OpenAI unveils o1, a model that can fact-check itself

Date:

Share post:


ChatGPT maker OpenAI has announced its next major product release: A generative AI model code-named Strawberry, officially called OpenAI o1.

To be more precise, o1 is actually a family of models. Two are available Thursday in ChatGPT and via OpenAI’s API: o1-preview and o1-mini, a smaller, more efficient model aimed at code generation.

You’ll have to be subscribed to ChatGPT Plus or Team to see o1 in the ChatGPT client. Enterprise and educational users will get access early next week.

Note that the o1 chatbot experience is fairly barebones at present. Unlike GPT-4o, o1’s forebear, o1 can’t browse the web or analyze files yet. The model does have image-analyzing features, but they’ve been disabled pending additional testing. And o1 is rate-limited; weekly limits are currently 30 messages for o1-preview and 50 for o1-mini.

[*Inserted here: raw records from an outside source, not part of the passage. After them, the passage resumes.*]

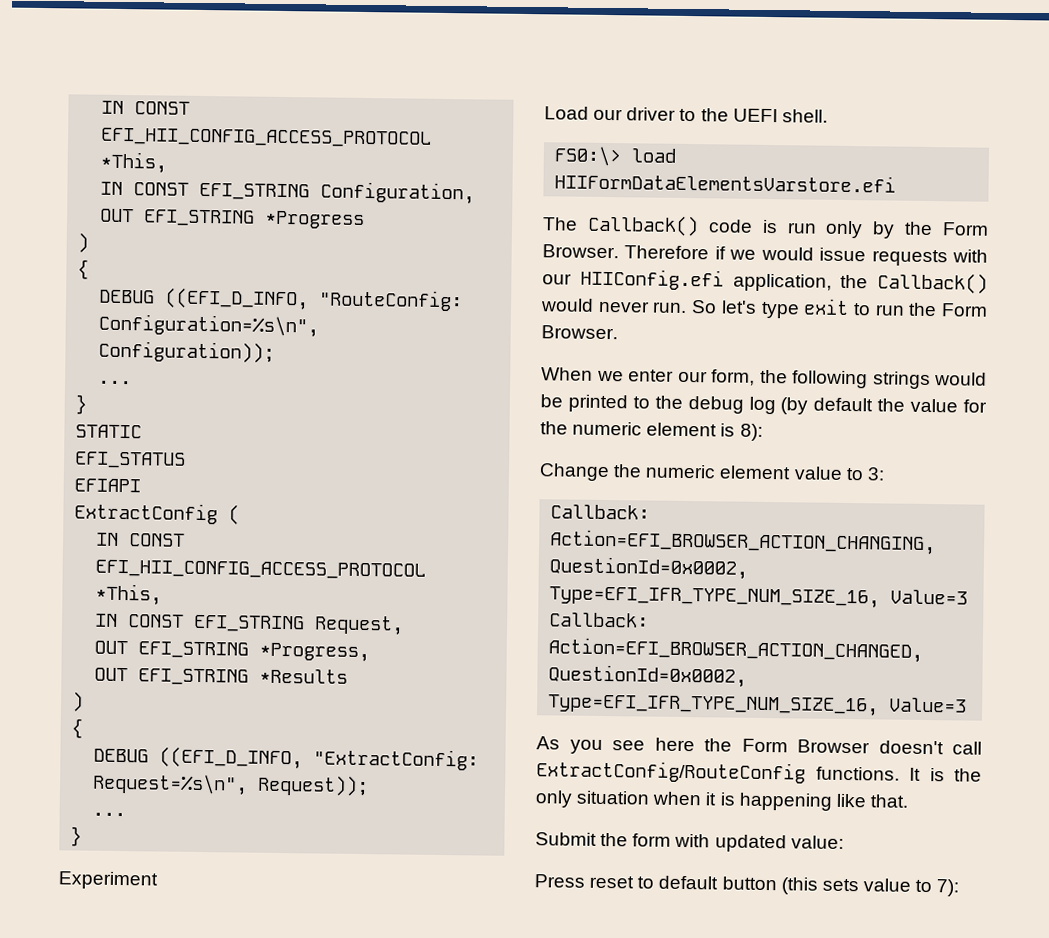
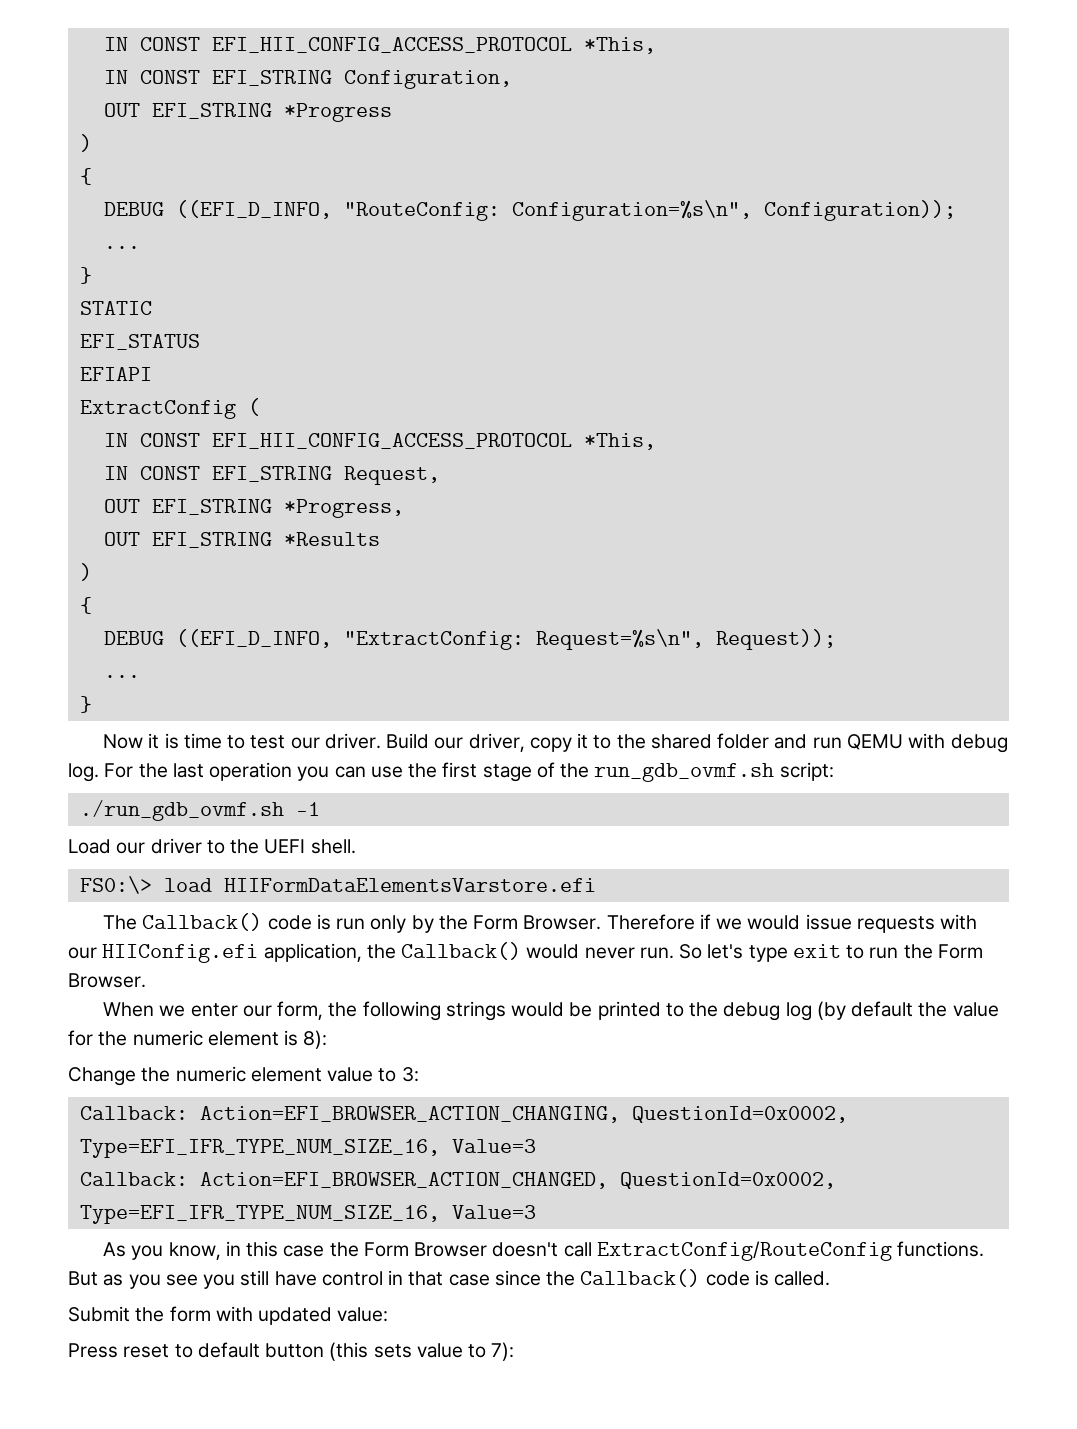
[58,871,158,890] Experiment -> [102,733,1008,753] [68,762,834,782] [79,800,320,821] Now it is time to test our driver. Build our driver, copy it to the shared folder and run QEMU with debug log. For the last operation you can use the first stage of the run_gdb_ovmf.sh script: // ./run_gdb_ovmf.sh -1
[612,737,695,752] see here -> [168,1241,325,1260] know, in this case
[909,767,982,782] [535,790,908,811] It is the only situation when it is happening like that. -> [68,1269,831,1289] But as you see you still have control in that case since the Callback() code is called.

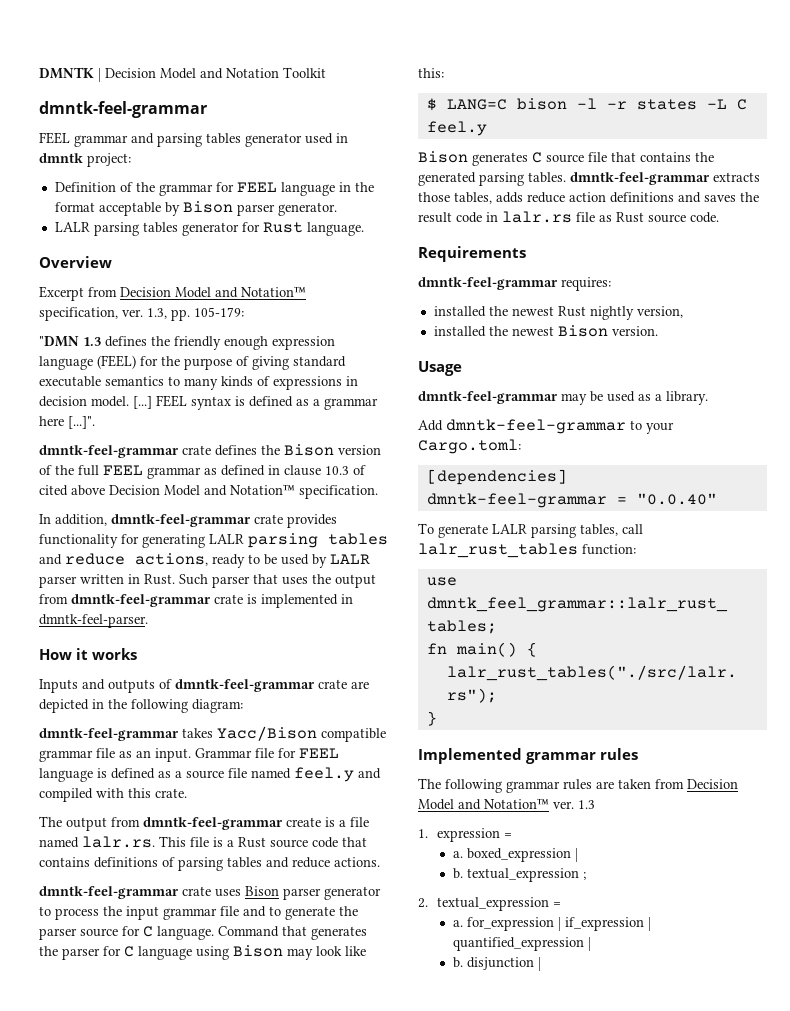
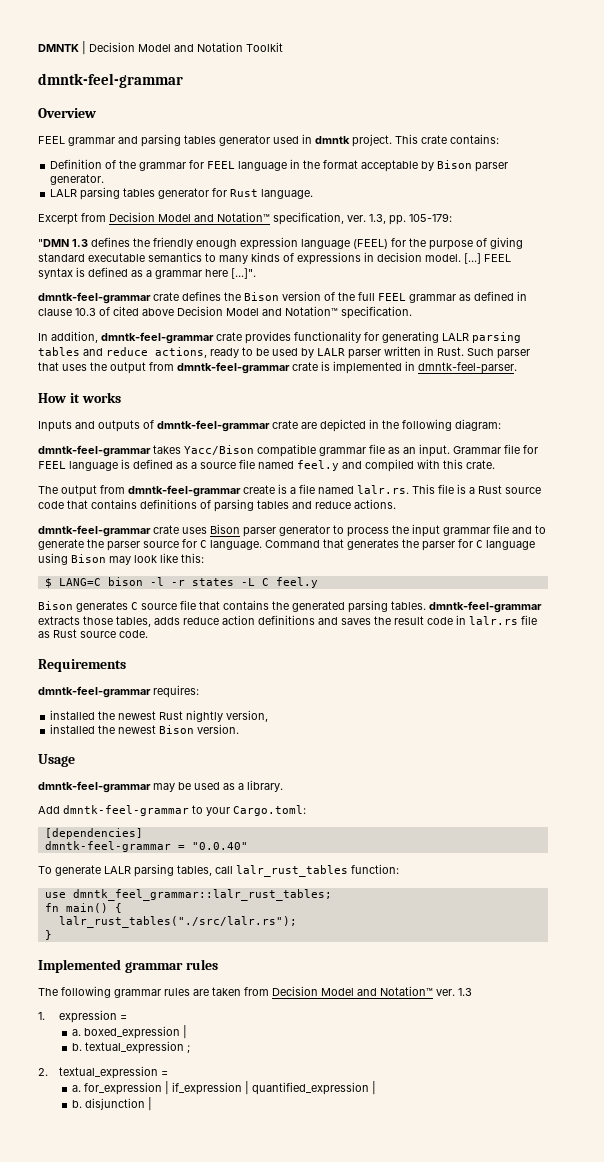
(207, 109) none -> [38,108,96,118] // Overview
[87,153,131,167] project: -> [352,134,499,147] project. This crate contains:
[39,256,112,268] // Overview -> (314, 194) none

In another downside, o1 is expensive. Very expensive. In the API, o1-preview is $15 per 1 million input tokens and $60 per 1 million output tokens. That’s 3x the cost versus GPT-4o for input and 4x the cost for output. (“Tokens” are bits of raw data; 1 million is equivalent to around 750,000 words.)

OpenAI says it plans to bring o1-mini access to all free users of ChatGPT but hasn’t set a release date. We’ll hold the company to it.

Chain of reasoning

OpenAI o1 avoids some of the reasoning pitfalls that normally trip up generative AI models because it can effectively fact-check itself by spending more time considering all parts of a question. What makes o1 “feel” qualitatively different from other generative AI models is its ability to “think” before responding to queries, according to OpenAI.

When given additional time to “think,” o1 can reason through a task holistically — planning ahead and performing a series of actions over an extended period of time that help the model arrive at an answer. This makes o1 well-suited for tasks that require synthesizing the results of multiple subtasks, like detecting privileged emails in an attorney’s inbox or brainstorming a product marketing strategy.

In a series of posts on X on Thursday, Noam Brown, a research scientist at OpenAI, said that “o1 is trained with reinforcement learning.” This teaches the system “to ‘think’ before responding via a private chain of thought” through rewards when o1 gets answers right and penalties when it does not, he said.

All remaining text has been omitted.